*Exercise description*:
Each line below with the string "trong" should be copied.

*The data*:

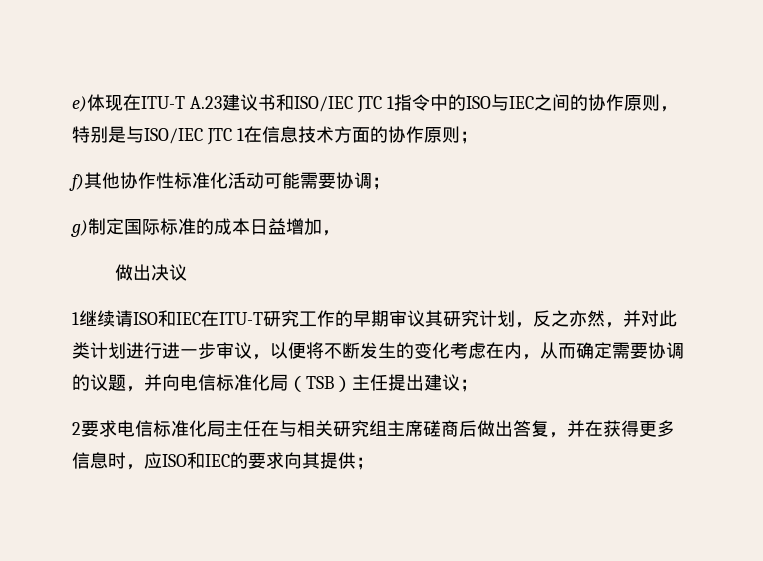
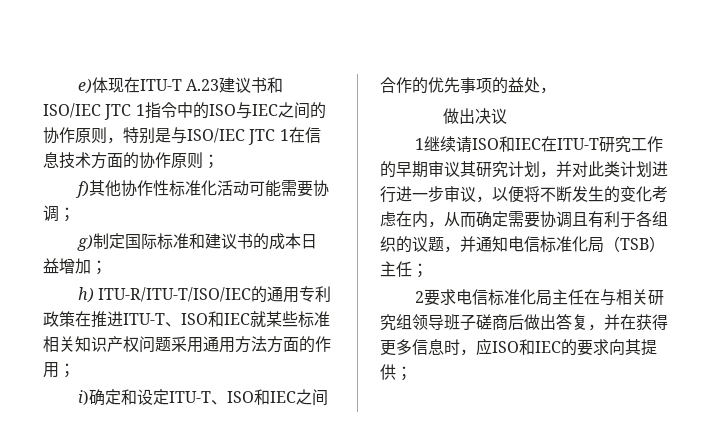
- g)制定国际标准的成本日益增加，
+ g)制定国际标准和建议书的成本日益增加；
+ h) ITU-R/ITU-T/ISO/IEC的通用专利政策在推进ITU-T、ISO和IEC就某些标准相关知识产权问题采用通用方法方面的作用；
+ i)确定和设定ITU-T、ISO和IEC之间合作的优先事项的益处，
- 1继续请ISO和IEC在ITU-T研究工作的早期审议其研究计划，反之亦然，并对此类计划进行进一步审议，以便将不断发生的变化考虑在内，从而确定需要协调的议题，并向电信标准化局（TSB）主任提出建议；
+ 1继续请ISO和IEC在ITU-T研究工作的早期审议其研究计划，并对此类计划进行进一步审议，以便将不断发生的变化考虑在内，从而确定需要协调且有利于各组织的议题，并通知电信标准化局（TSB）主任；
- 2要求电信标准化局主任在与相关研究组主席磋商后做出答复，并在获得更多信息时，应ISO和IEC的要求向其提供；
+ 2要求电信标准化局主任在与相关研究组领导班子磋商后做出答复，并在获得更多信息时，应ISO和IEC的要求向其提供；

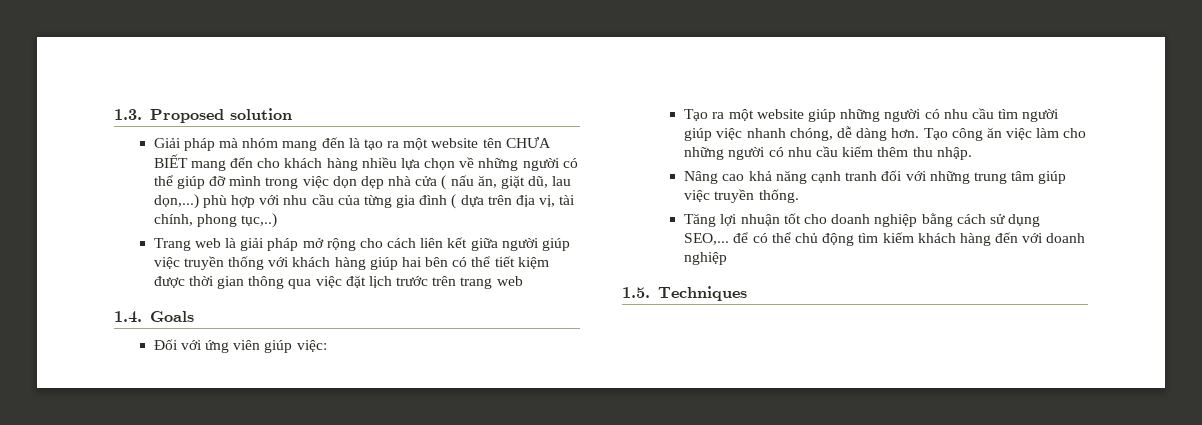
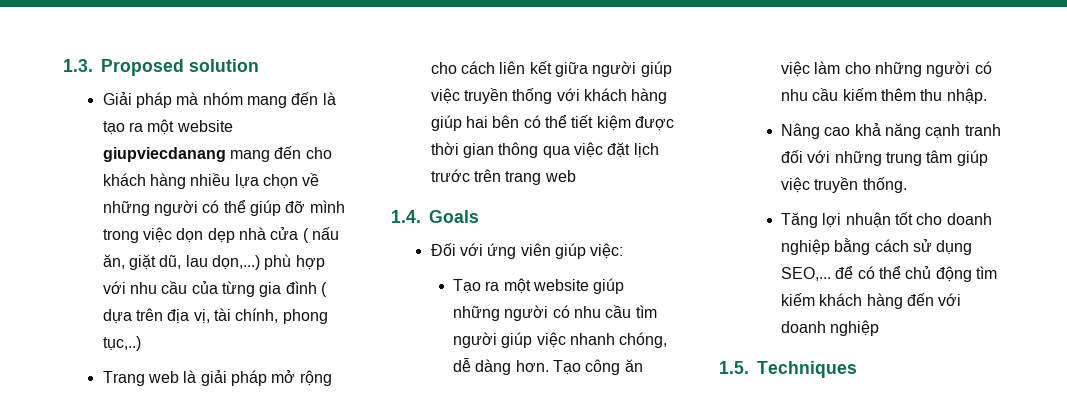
- Giải pháp mà nhóm mang đến là tạo ra một website tên CHƯA BIẾT mang đến cho khách hàng nhiều lựa chọn về những người có thể giúp đỡ mình trong việc dọn dẹp nhà cửa ( nấu ăn, giặt dũ, lau dọn,...) phù hợp với nhu cầu của từng gia đình ( dựa trên địa vị, tài chính, phong tục,..)
+ Giải pháp mà nhóm mang đến là tạo ra một website giupviecdanang mang đến cho khách hàng nhiều lựa chọn về những người có thể giúp đỡ mình trong việc dọn dẹp nhà cửa ( nấu ăn, giặt dũ, lau dọn,...) phù hợp với nhu cầu của từng gia đình ( dựa trên địa vị, tài chính, phong tục,..)

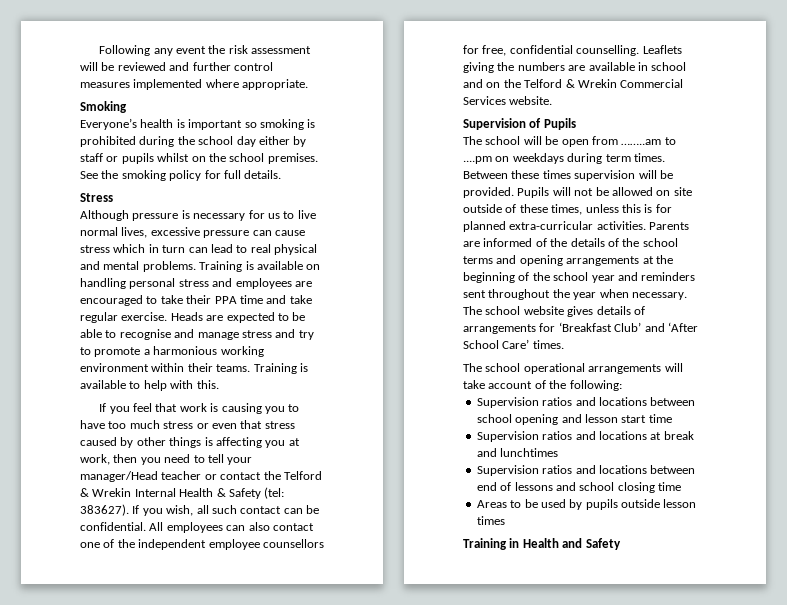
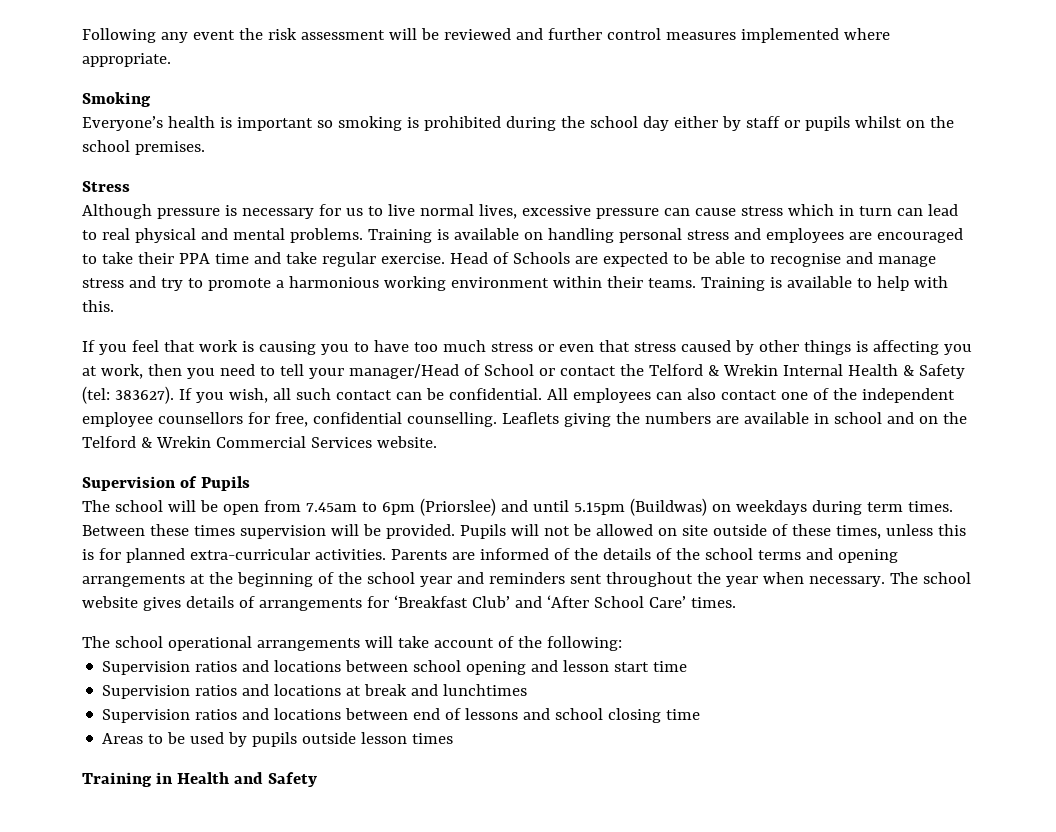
- See the smoking policy for full details.
- Heads are expected to be able to recognise and manage stress and try to promote a harmonious working environment within their teams.
+ Head of Schools are expected to be able to recognise and manage stress and try to promote a harmonious working environment within their teams.
- If you feel that work is causing you to have too much stress or even that stress caused by other things is affecting you at work, then you need to tell your manager/Head teacher or contact the Telford & Wrekin Internal Health & Safety (tel: 383627).
+ If you feel that work is causing you to have too much stress or even that stress caused by other things is affecting you at work, then you need to tell your manager/Head of School or contact the Telford & Wrekin Internal Health & Safety (tel: 383627).
- The school will be open from ……..am to ....pm on weekdays during term times.
+ The school will be open from 7.45am to 6pm (Priorslee) and until 5.15pm (Buildwas) on weekdays during term times.

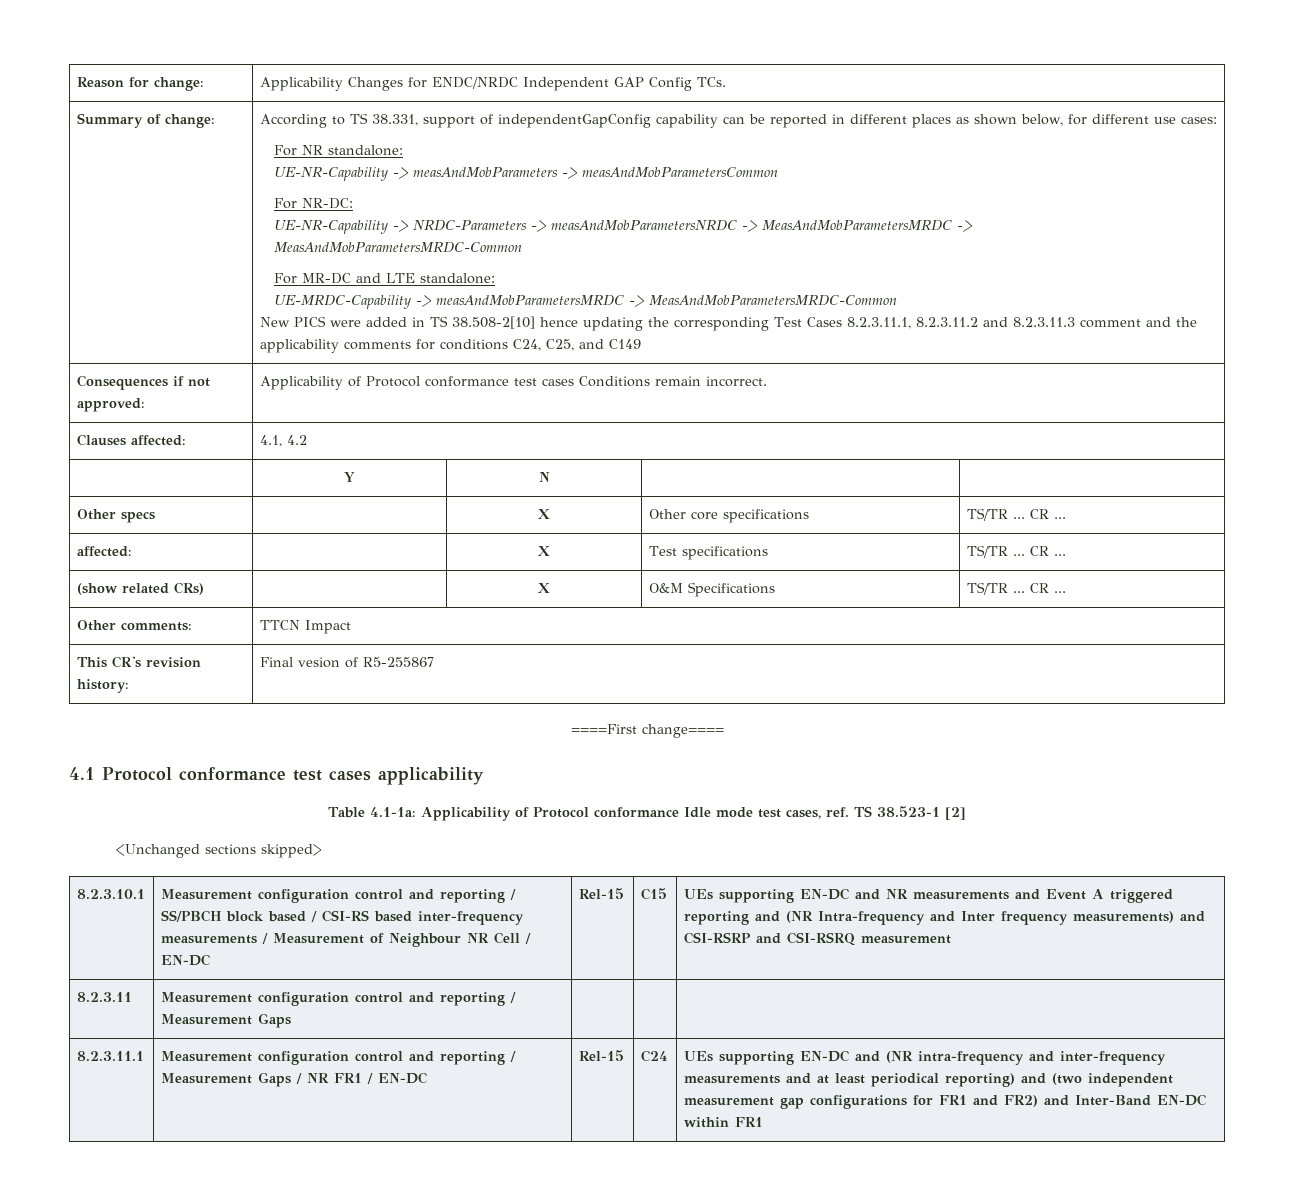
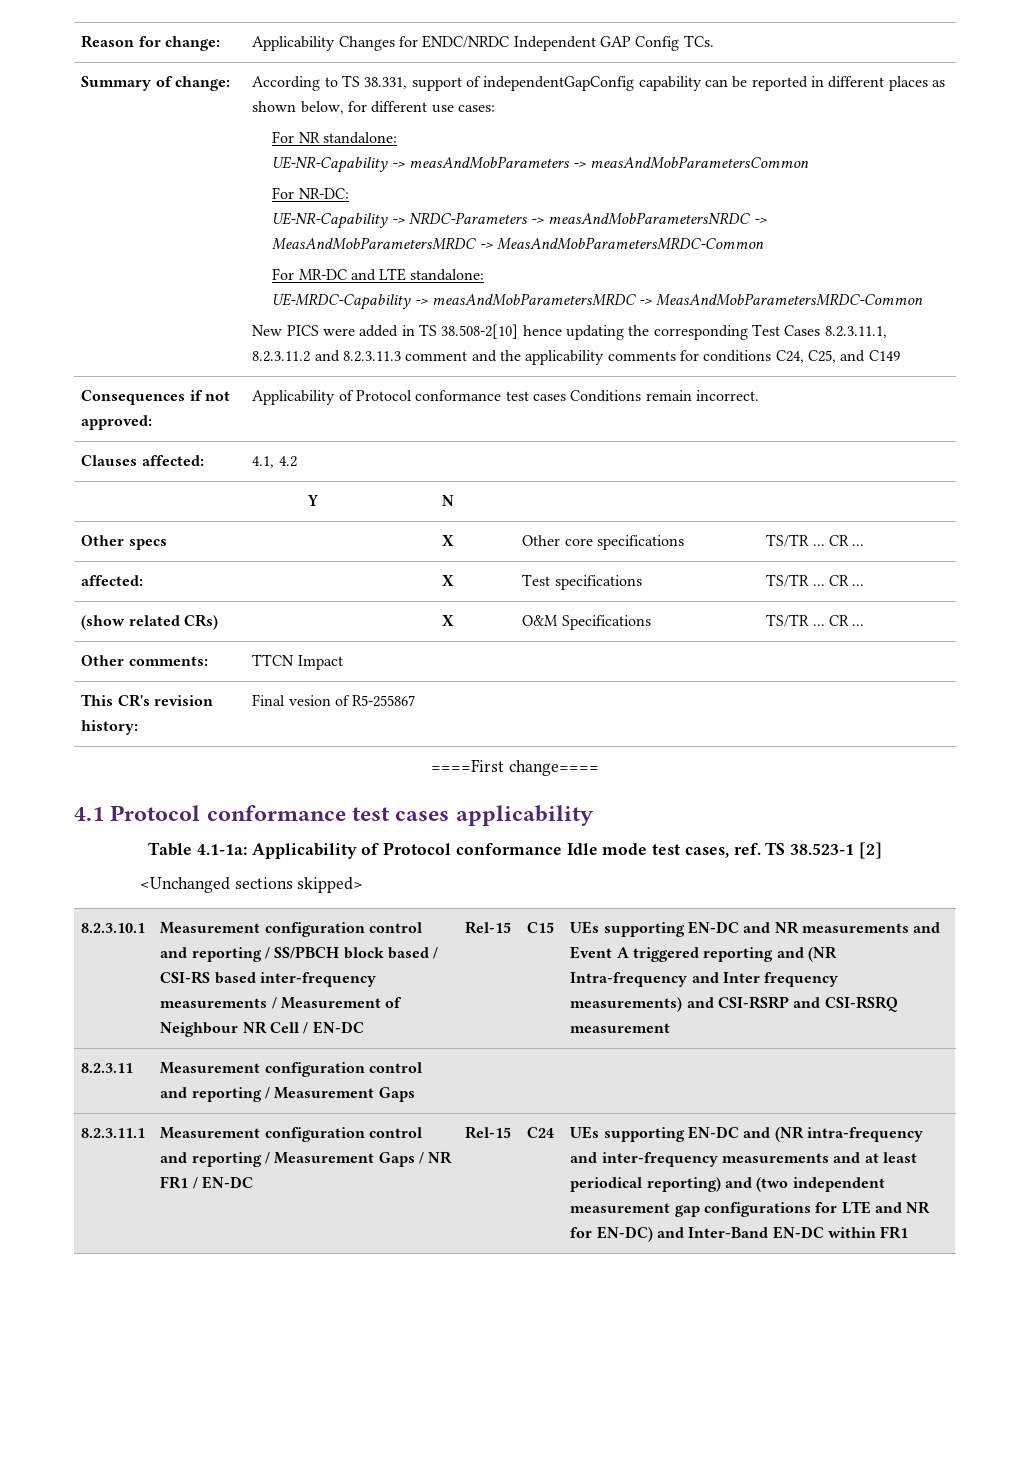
- UEs supporting EN-DC and (NR intra-frequency and inter-frequency measurements and at least periodical reporting) and (two independent measurement gap configurations for FR1 and FR2) and Inter-Band EN-DC within FR1
+ UEs supporting EN-DC and (NR intra-frequency and inter-frequency measurements and at least periodical reporting) and (two independent measurement gap configurations for LTE and NR for EN-DC) and Inter-Band EN-DC within FR1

*Answer section*:
- Giải pháp mà nhóm mang đến là tạo ra một website tên CHƯA BIẾT mang đến cho khách hàng nhiều lựa chọn về những người có thể giúp đỡ mình trong việc dọn dẹp nhà cửa ( nấu ăn, giặt dũ, lau dọn,...) phù hợp với nhu cầu của từng gia đình ( dựa trên địa vị, tài chính, phong tục,..)
+ Giải pháp mà nhóm mang đến là tạo ra một website giupviecdanang mang đến cho khách hàng nhiều lựa chọn về những người có thể giúp đỡ mình trong việc dọn dẹp nhà cửa ( nấu ăn, giặt dũ, lau dọn,...) phù hợp với nhu cầu của từng gia đình ( dựa trên địa vị, tài chính, phong tục,..)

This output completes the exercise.